*** Begin section ***

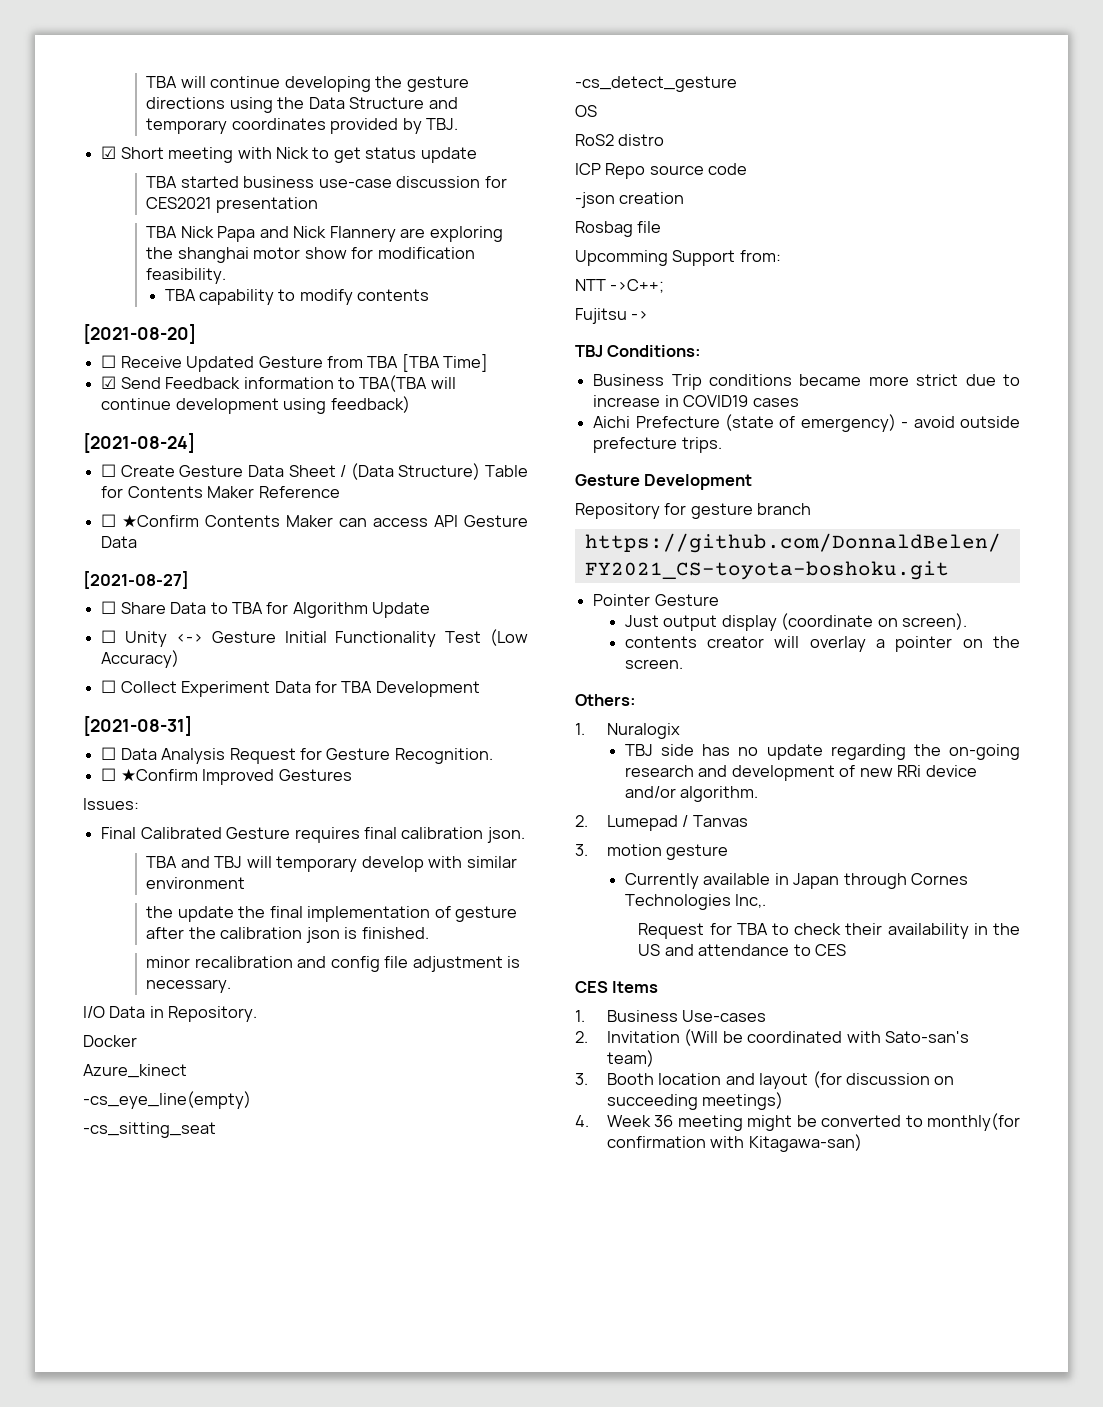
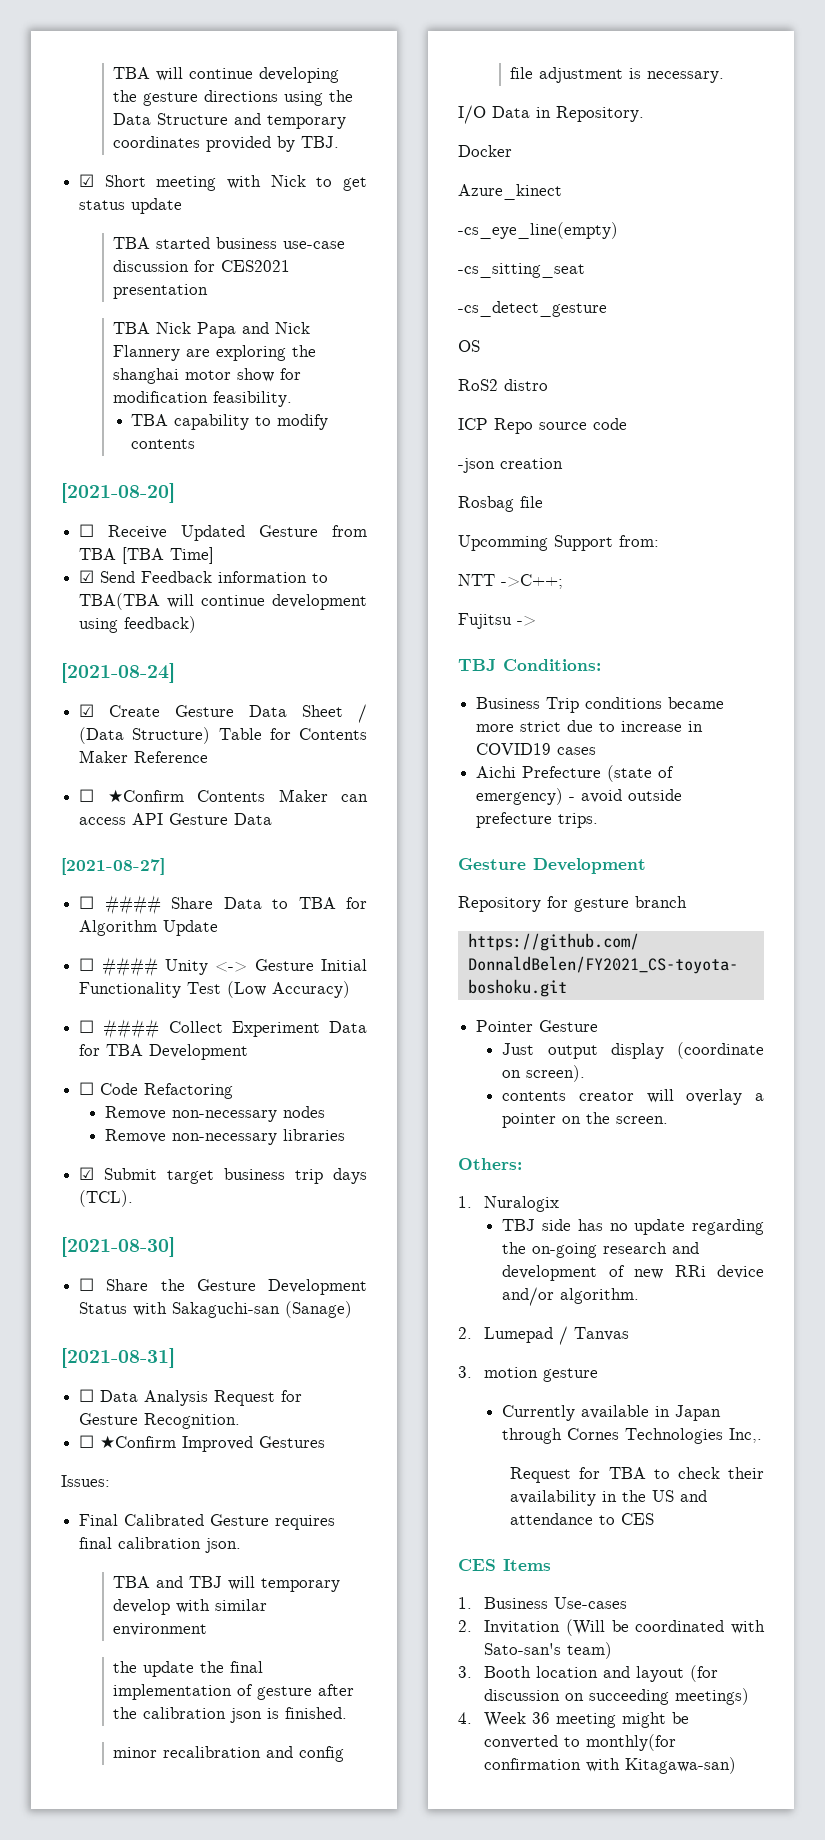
- ☐ Create Gesture Data Sheet / (Data Structure) Table for Contents Maker Reference
+ ☑ Create Gesture Data Sheet / (Data Structure) Table for Contents Maker Reference
- ☐ Share Data to TBA for Algorithm Update
+ ☐ #### Share Data to TBA for Algorithm Update
- ☐ Unity <-> Gesture Initial Functionality Test (Low Accuracy)
+ ☐ #### Unity <-> Gesture Initial Functionality Test (Low Accuracy)
- ☐ Collect Experiment Data for TBA Development
+ ☐ #### Collect Experiment Data for TBA Development
+ ☐ Code Refactoring
+ Remove non-necessary nodes
+ Remove non-necessary libraries
+ ☑ Submit target business trip days (TCL).
+ [2021-08-30]
+ ☐ Share the Gesture Development Status with Sakaguchi-san (Sanage)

*** End section ***

* **WHAT IS BEING ASKED**
Report each line in the entries where the string "necessary" occurs.

* **ANSWER TO THE PROBLEM**
+ Remove non-necessary nodes
+ Remove non-necessary libraries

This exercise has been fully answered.